There is a Native American parable about an elder talking to his grandson about a battle that goes on inside people. He said, “My son, the battle is between two wolves inside us all. One is full of hatred, envy, jealousy, greed, criticism and arrogance. The other is full of peace, love, hope, gratitude, humility, compassion, and faith.” The grandson thought about this for a while and then asked his grandfather, “Which wolf wins?” To which Grandfather simply replied, “The one you feed.” In this, the season when our North American communities tend to rev themselves up into a flurry of holiday preparations how can we keep our compass and grow our ability to be compassionate, loving?

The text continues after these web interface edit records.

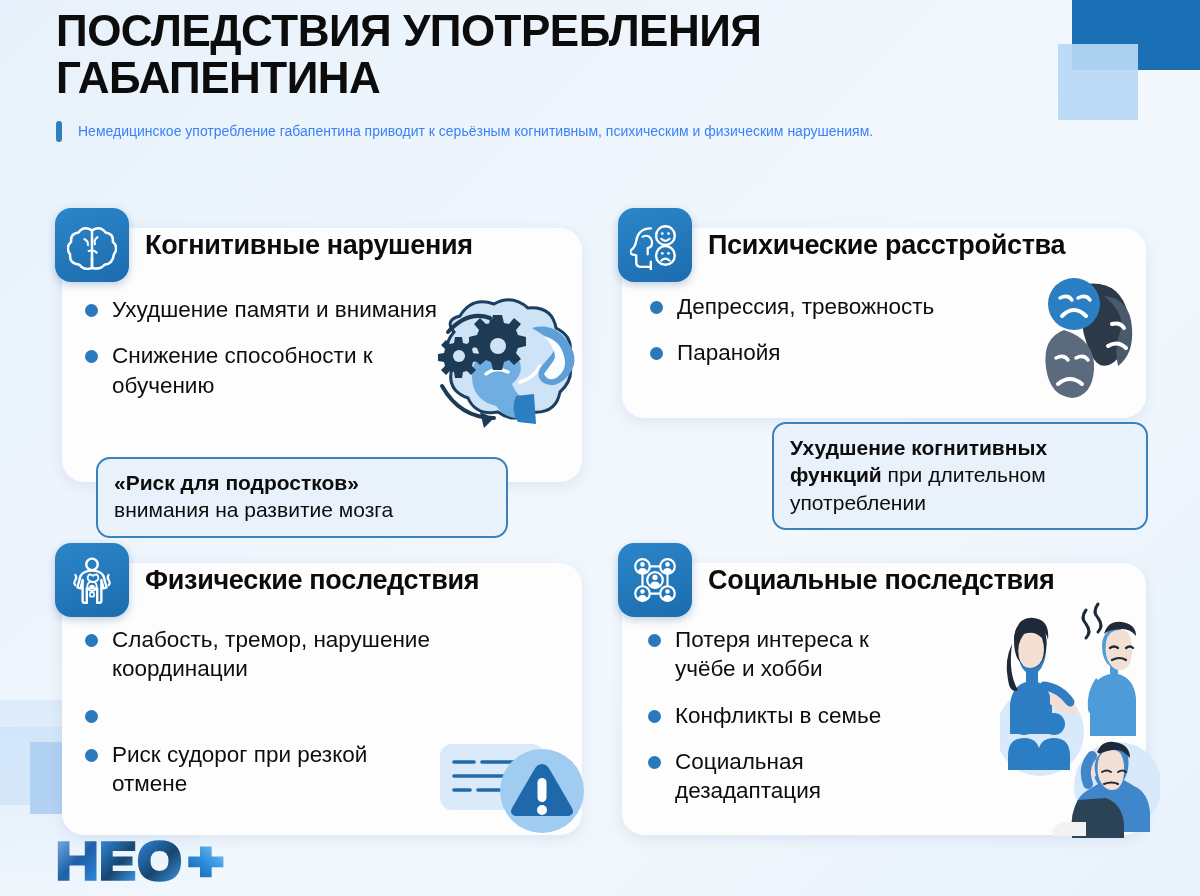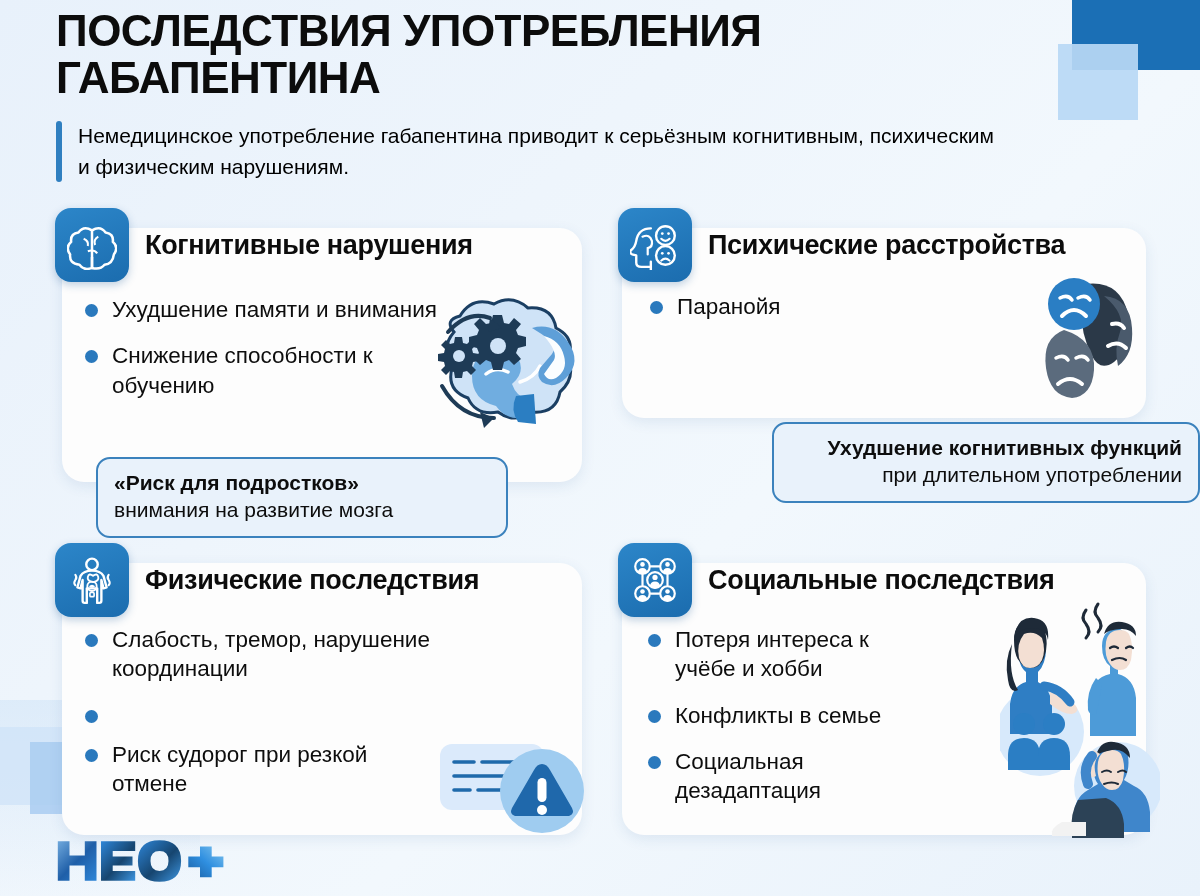"Немедицинское употребление габапентина" .subtitle { color: #000000 -> #3b82f6; font-size: 21px -> 14px }
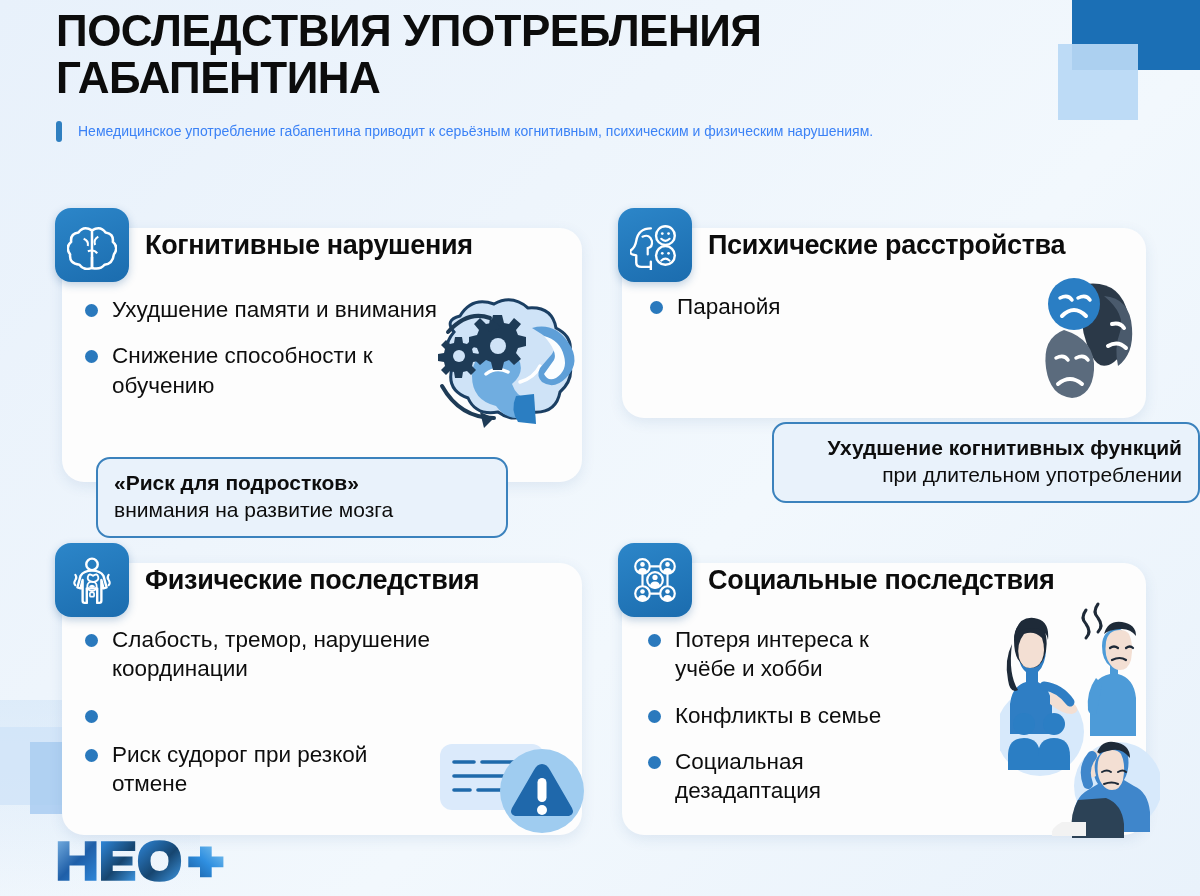"Депрессия, тревожность" div.bullet { html: none -> <div> <span></span> <span>Депрессия, тревожность</span> </div> }
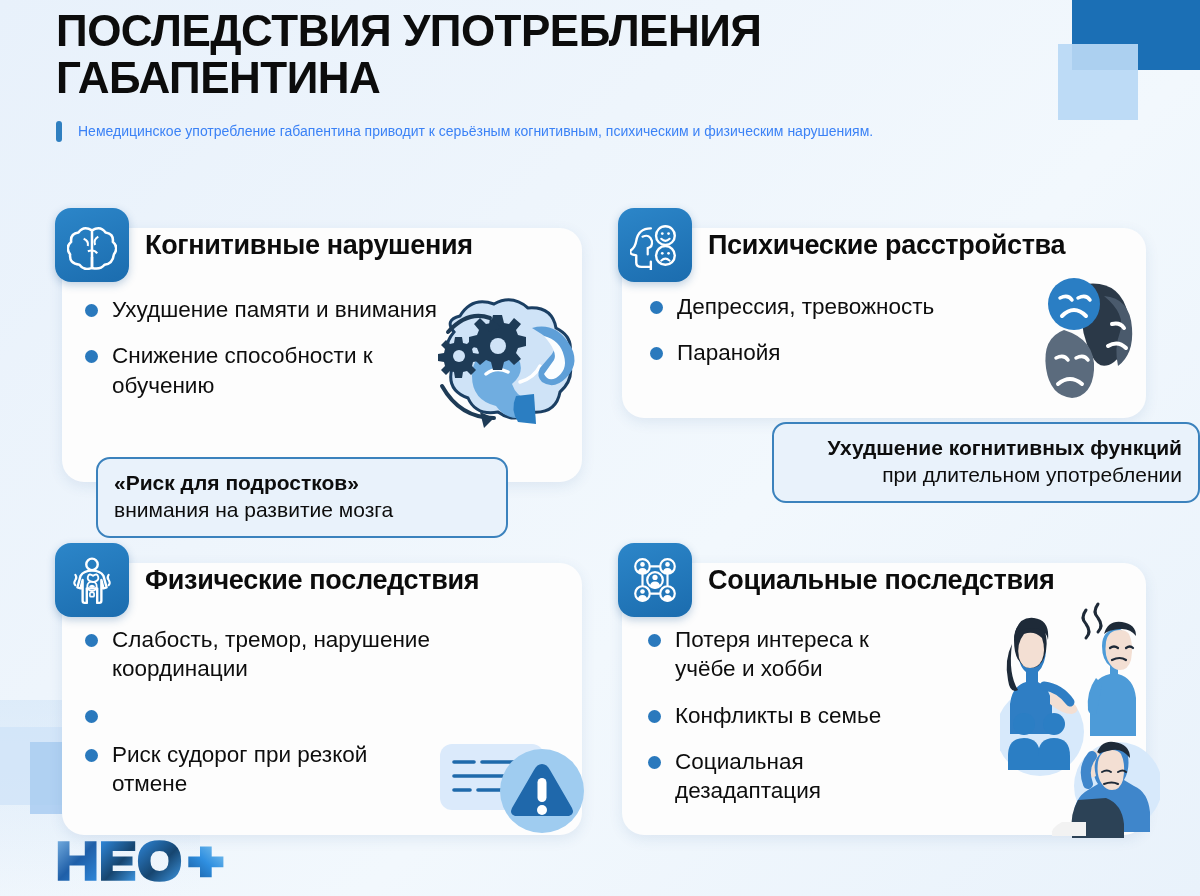"Ухудшение когнитивных функций при" .callout-2 { text-align: right -> none; width: 428px -> 376px }
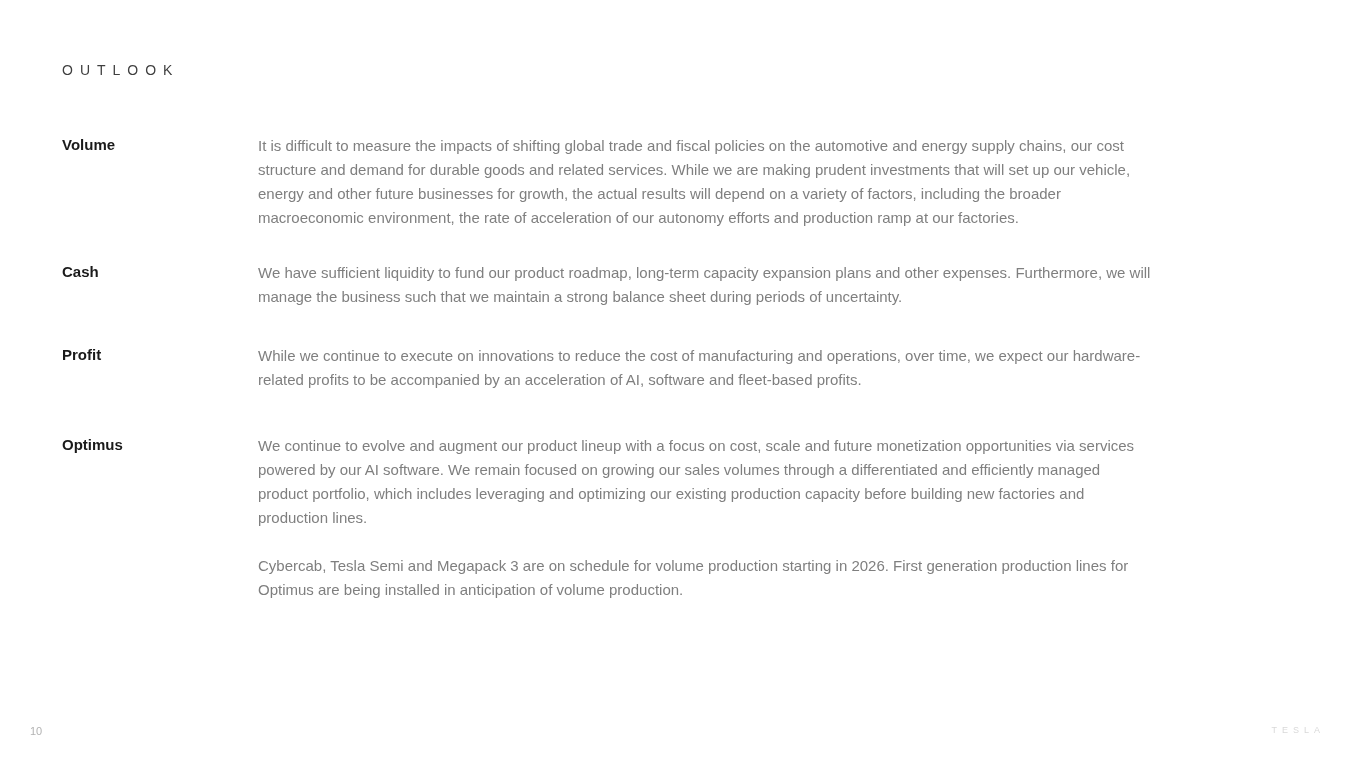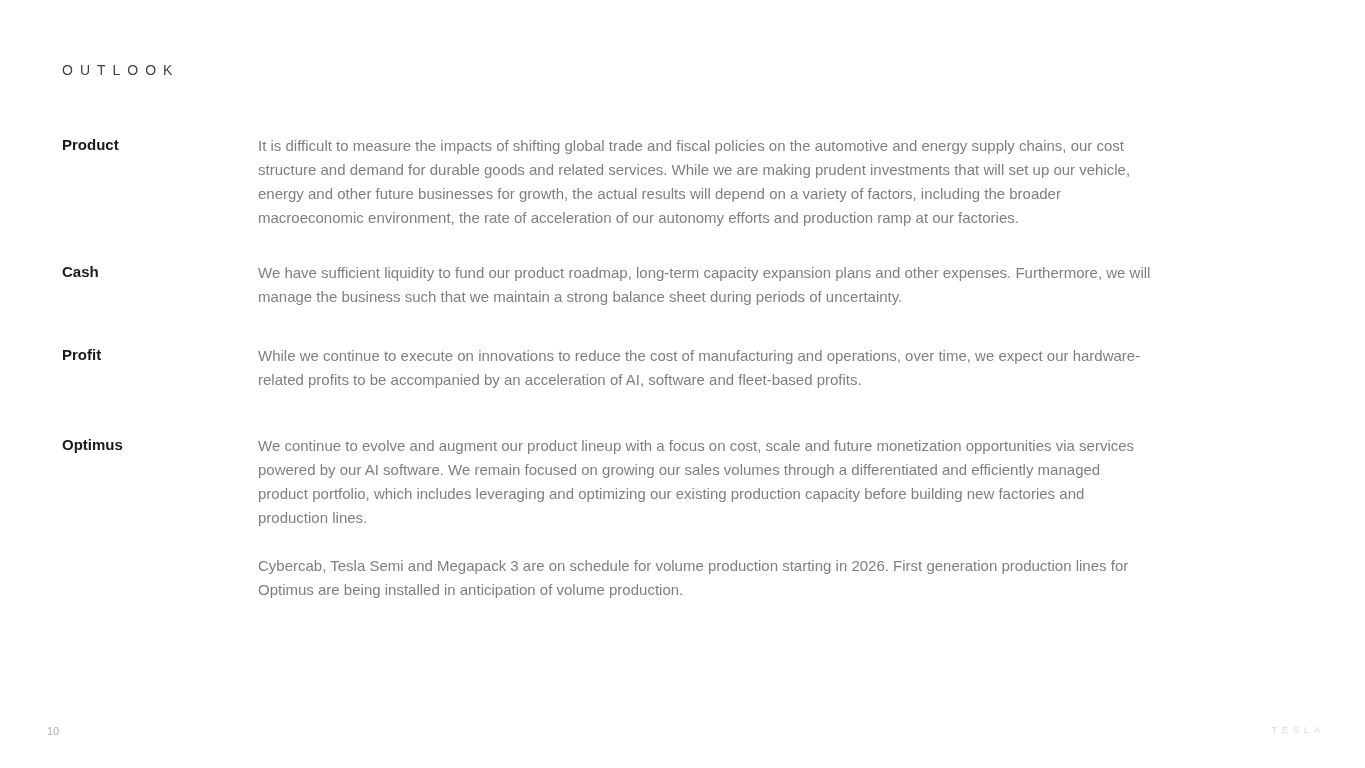"Product" div.label { text: Product -> Volume }
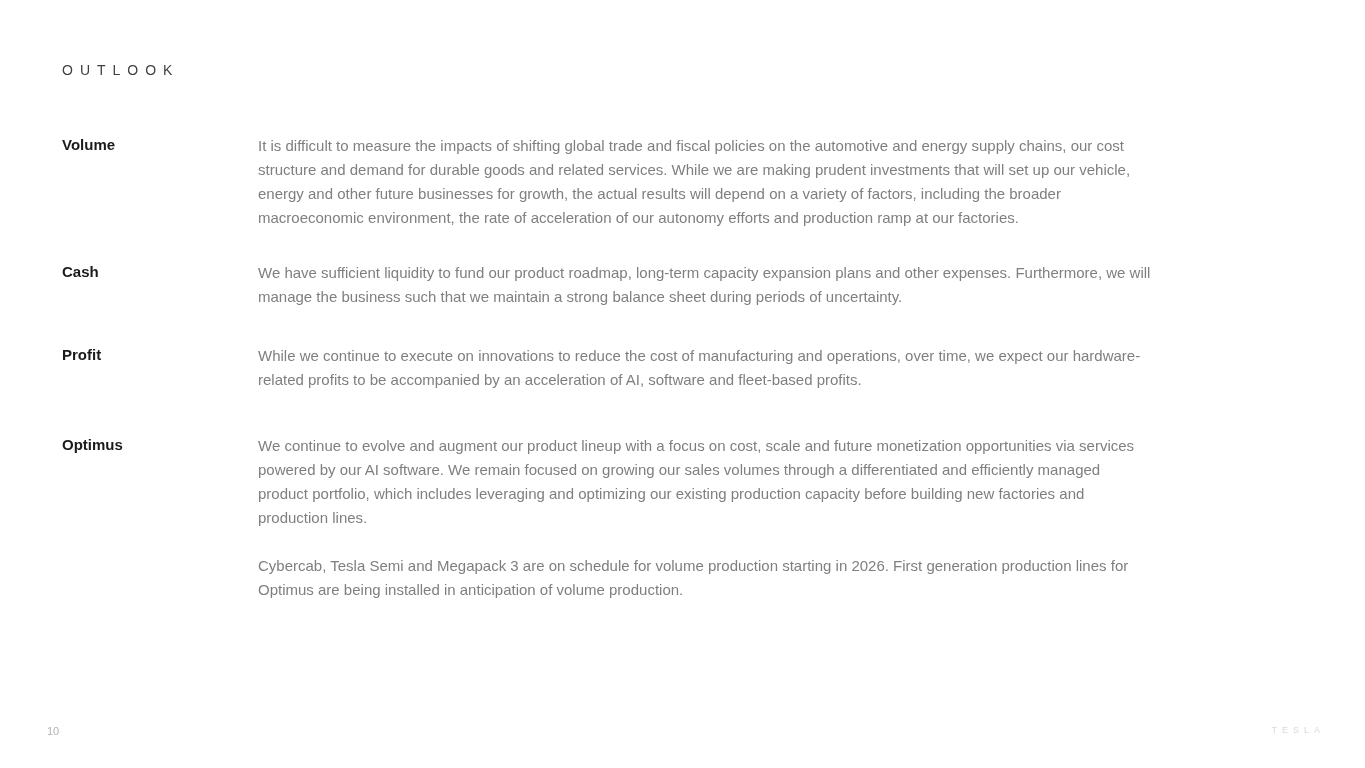"10" .footer-page-number { left: 47px -> 30px }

How can we create what we long for: a family that is connected, generous and loving?
Empathy is a word that gets used a lot these days. What IS it really? I like Brené Brown’s (of TED talk fame) definition: “the skill or ability to tap into our own experiences in order to connect with an experience someone is relating to us.” Empathy is what helps us sense that we are not alone in the world. It connects us to others and, as Brené Brown reminds us, it is the “antidote” to shame.
It turns out that the distinction between “I made a mistake” and “I am a mistake” is a big deal. When we make a mistake, we may feel bad, but we can learn from what we did. When we come to the erroneous conclusion that we are a mistake, that there is something wrong with us as a person or that we are defective, that becomes the main “learning.”